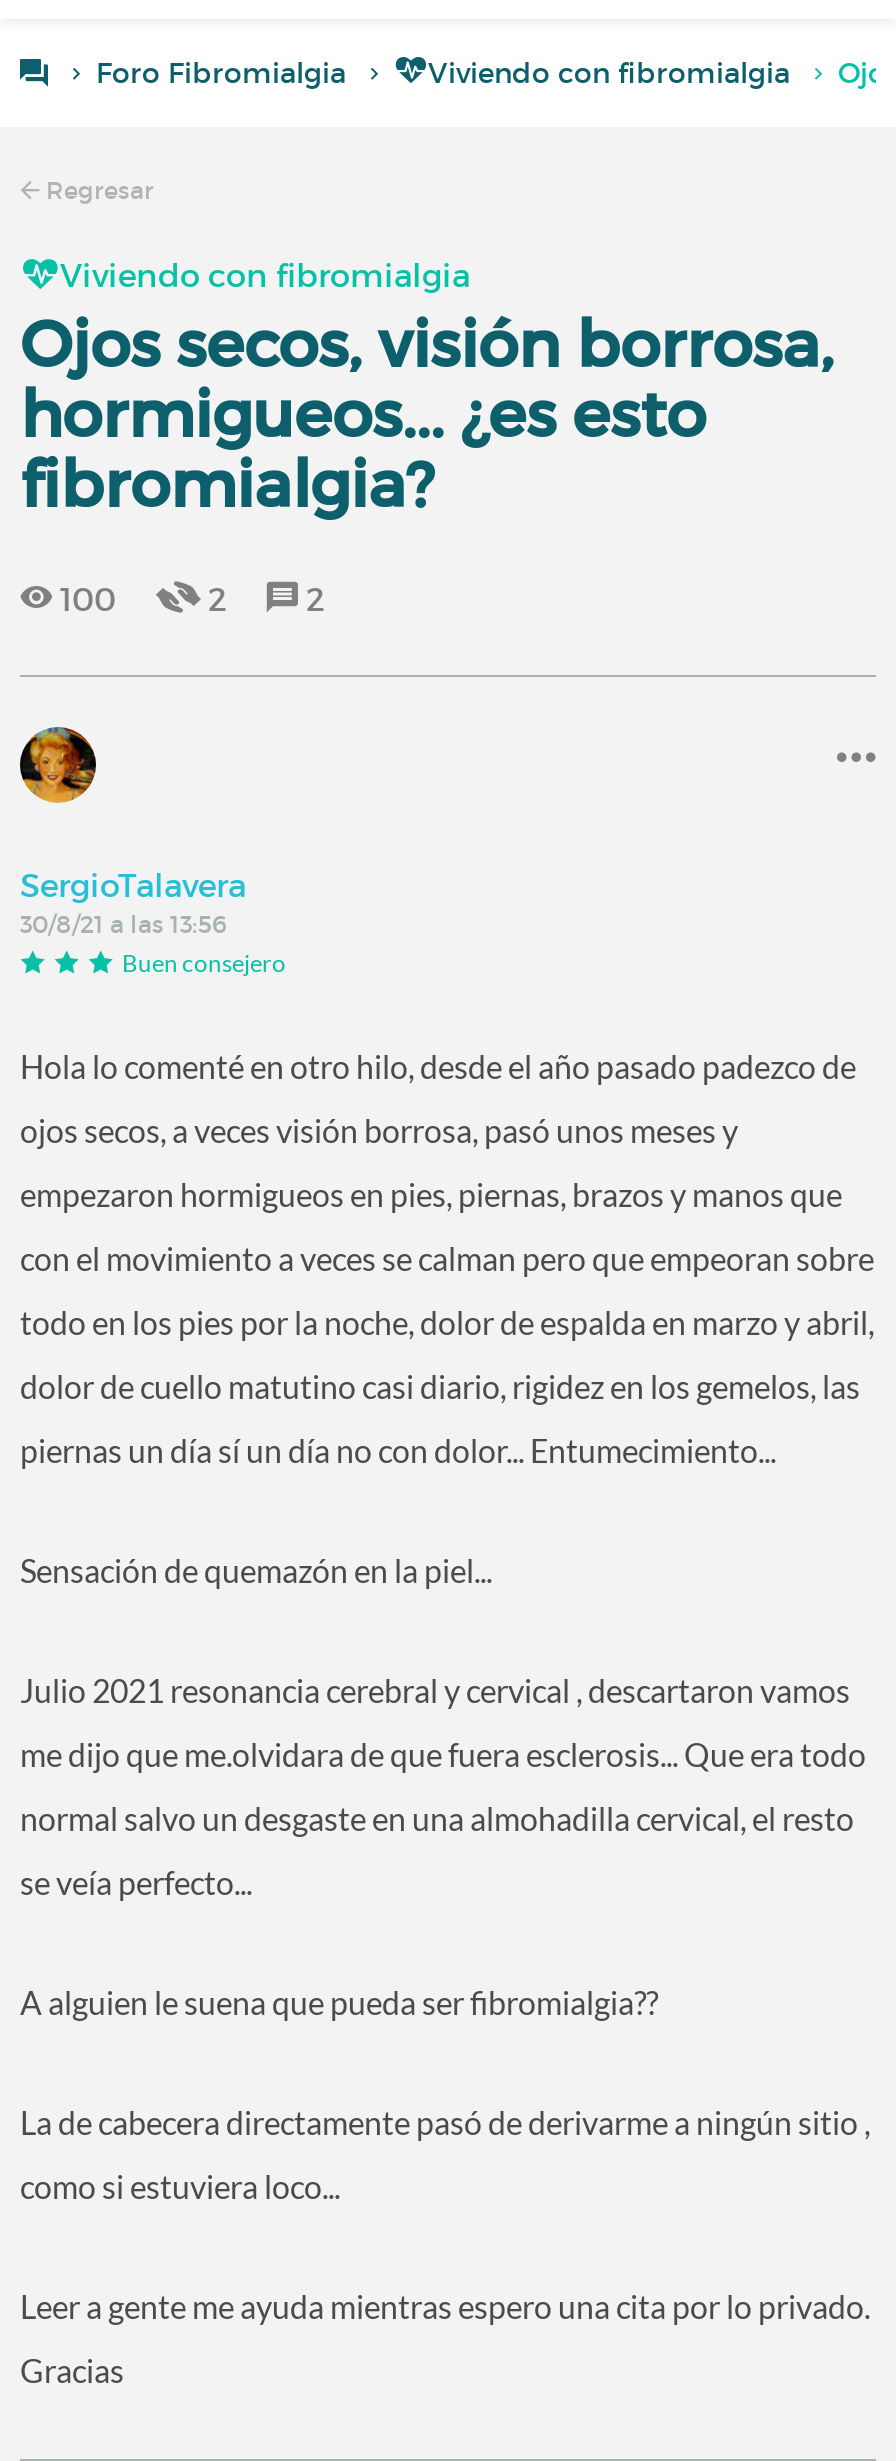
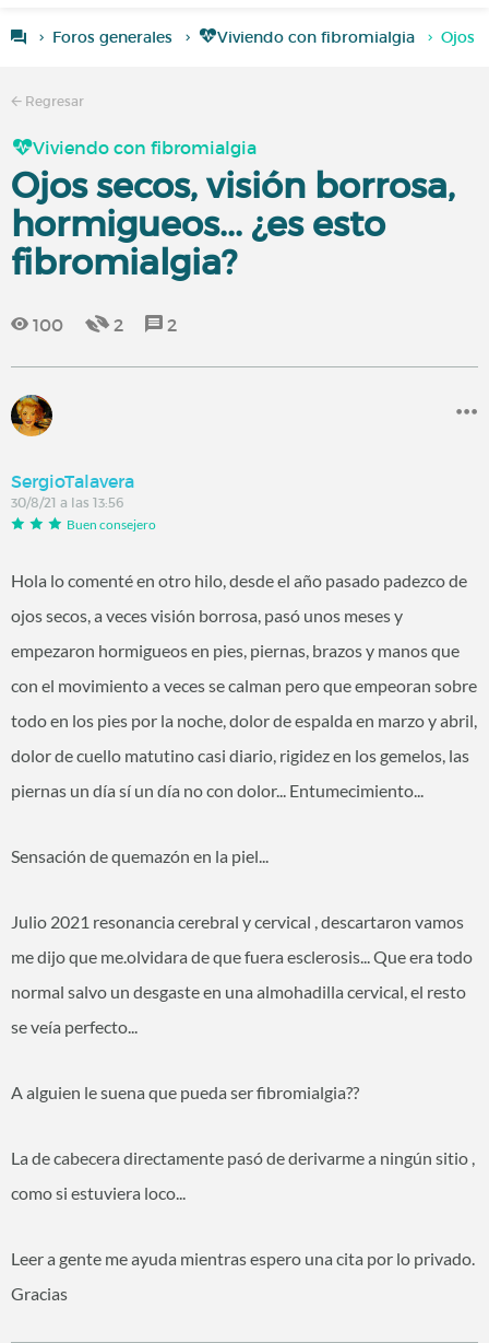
[96,55,346,91] Foro Fibromialgia -> [52,27,172,47] Foros generales

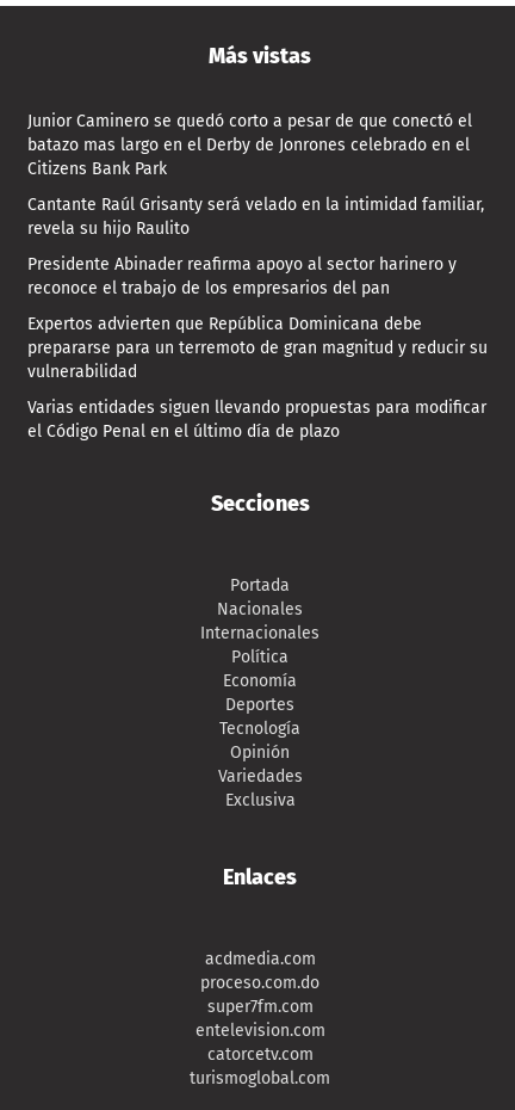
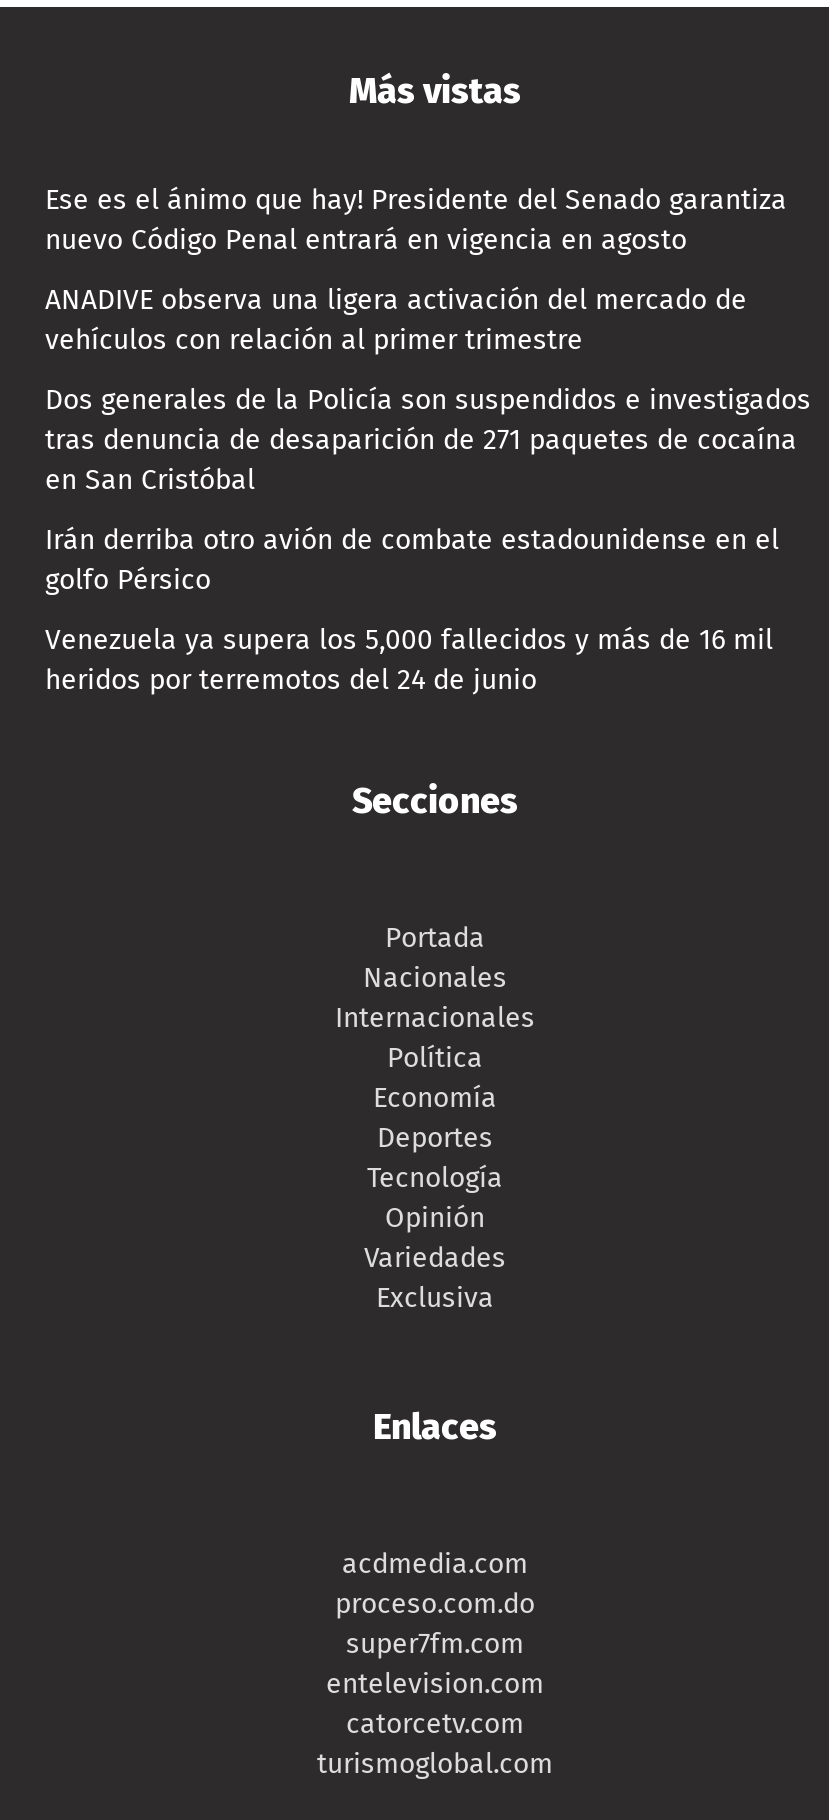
[27,111,472,180] Junior Caminero se quedó corto a pesar de que conectó el | batazo mas largo en el Derby de Jonrones celebrado en el | Citizens Bank Park -> [45,184,787,258] Ese es el ánimo que hay! Presidente del Senado garantiza | nuevo Código Penal entrará en vigencia en agosto
[27,195,484,239] Cantante Raúl Grisanty será velado en la intimidad familiar, | revela su hijo Raulito -> [45,284,747,358] ANADIVE observa una ligera activación del mercado de | vehículos con relación al primer trimestre
[27,255,457,299] Presidente Abinader reafirma apoyo al sector harinero y | reconoce el trabajo de los empresarios del pan -> [45,384,811,498] Dos generales de la Policía son suspendidos e investigados | tras denuncia de desaparición de 271 paquetes de cocaína | en San Cristóbal
[27,314,488,382] Expertos advierten que República Dominicana debe | prepararse para un terremoto de gran magnitud y reducir su | vulnerabilidad -> [45,524,779,598] Irán derriba otro avión de combate estadounidense en el | golfo Pérsico
[27,398,486,442] Varias entidades siguen llevando propuestas para modificar | el Código Penal en el último día de plazo -> [45,624,773,698] Venezuela ya supera los 5,000 fallecidos y más de 16 mil | heridos por terremotos del 24 de junio

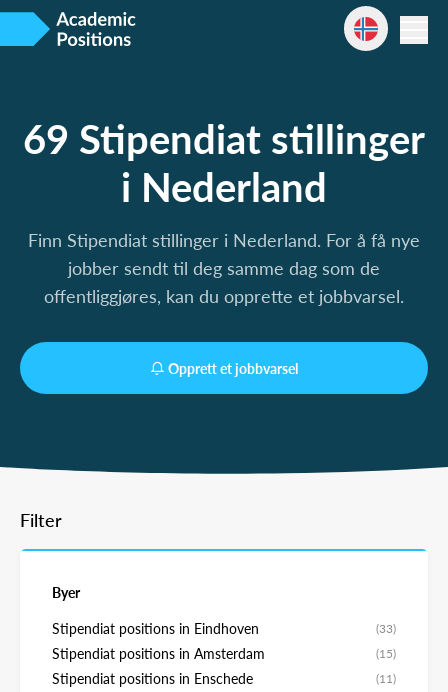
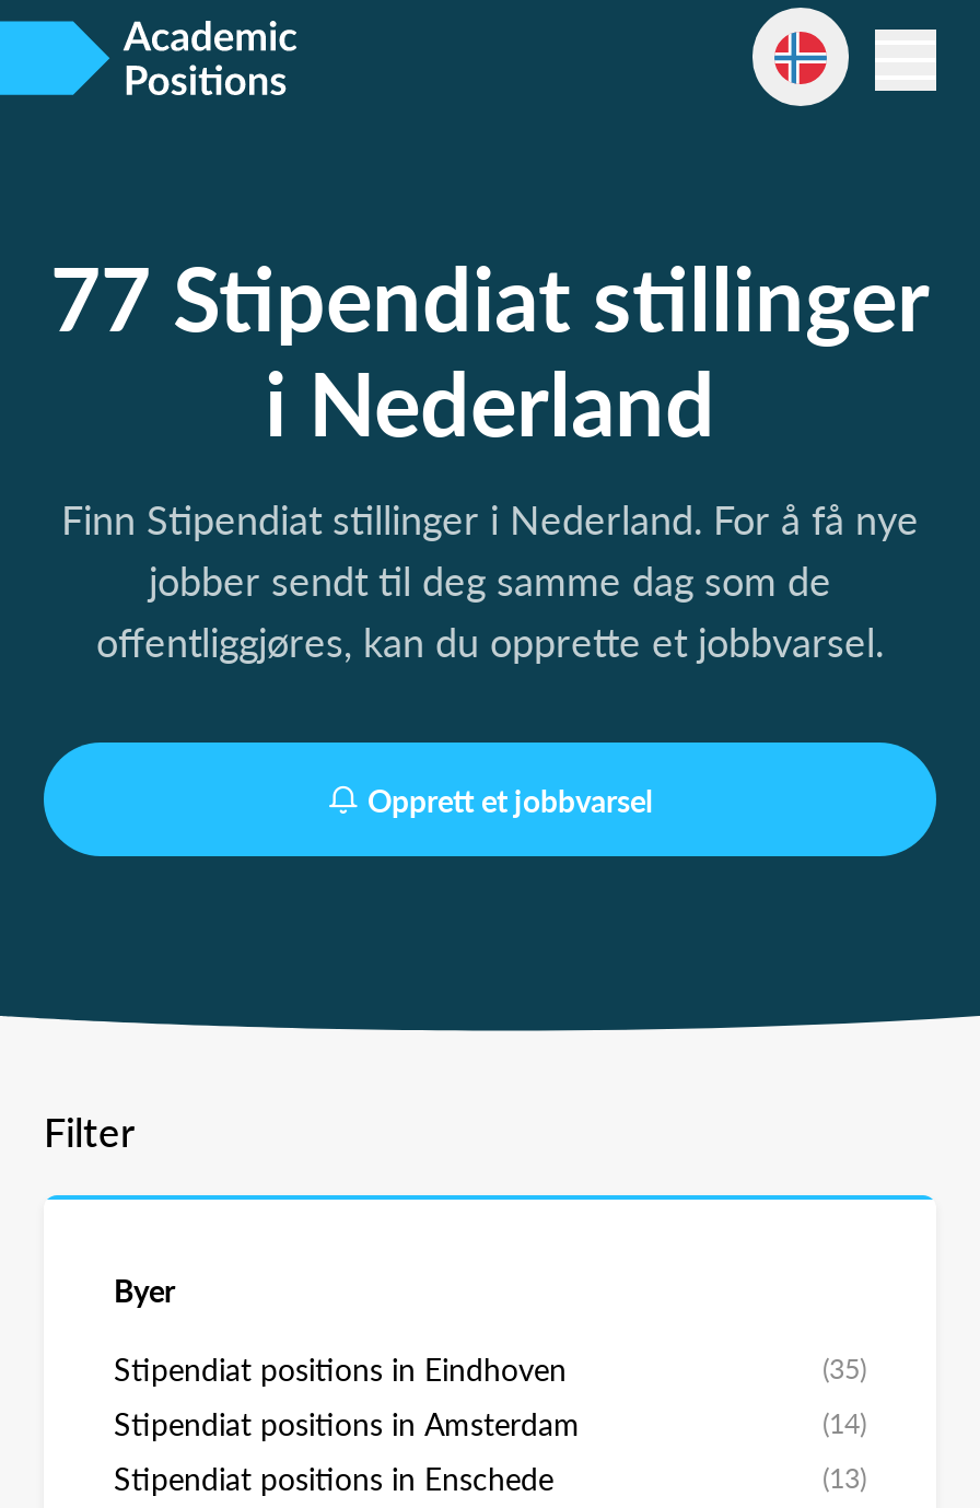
[23,109,425,166] 69 Stipendiat stillinger -> [50,233,930,358] 77 Stipendiat stillinger
[376,619,396,637] (33) -> [822,1348,866,1388] (35)
[376,644,396,662] (15) -> [822,1403,866,1442] (14)
[376,669,396,687] (11) -> [822,1458,866,1497] (13)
━━━
• THE PROBLEM: Repeat the data above word for word, without pictures.

• SOLUTION TO THIS TASK:
[96,55,346,91] Foro Fibromialgia -> [52,27,172,47] Foros generales

[27,111,472,180] Junior Caminero se quedó corto a pesar de que conectó el | batazo mas largo en el Derby de Jonrones celebrado en el | Citizens Bank Park -> [45,184,787,258] Ese es el ánimo que hay! Presidente del Senado garantiza | nuevo Código Penal entrará en vigencia en agosto
[27,195,484,239] Cantante Raúl Grisanty será velado en la intimidad familiar, | revela su hijo Raulito -> [45,284,747,358] ANADIVE observa una ligera activación del mercado de | vehículos con relación al primer trimestre
[27,255,457,299] Presidente Abinader reafirma apoyo al sector harinero y | reconoce el trabajo de los empresarios del pan -> [45,384,811,498] Dos generales de la Policía son suspendidos e investigados | tras denuncia de desaparición de 271 paquetes de cocaína | en San Cristóbal
[27,314,488,382] Expertos advierten que República Dominicana debe | prepararse para un terremoto de gran magnitud y reducir su | vulnerabilidad -> [45,524,779,598] Irán derriba otro avión de combate estadounidense en el | golfo Pérsico
[27,398,486,442] Varias entidades siguen llevando propuestas para modificar | el Código Penal en el último día de plazo -> [45,624,773,698] Venezuela ya supera los 5,000 fallecidos y más de 16 mil | heridos por terremotos del 24 de junio

[23,109,425,166] 69 Stipendiat stillinger -> [50,233,930,358] 77 Stipendiat stillinger
[376,619,396,637] (33) -> [822,1348,866,1388] (35)
[376,644,396,662] (15) -> [822,1403,866,1442] (14)
[376,669,396,687] (11) -> [822,1458,866,1497] (13)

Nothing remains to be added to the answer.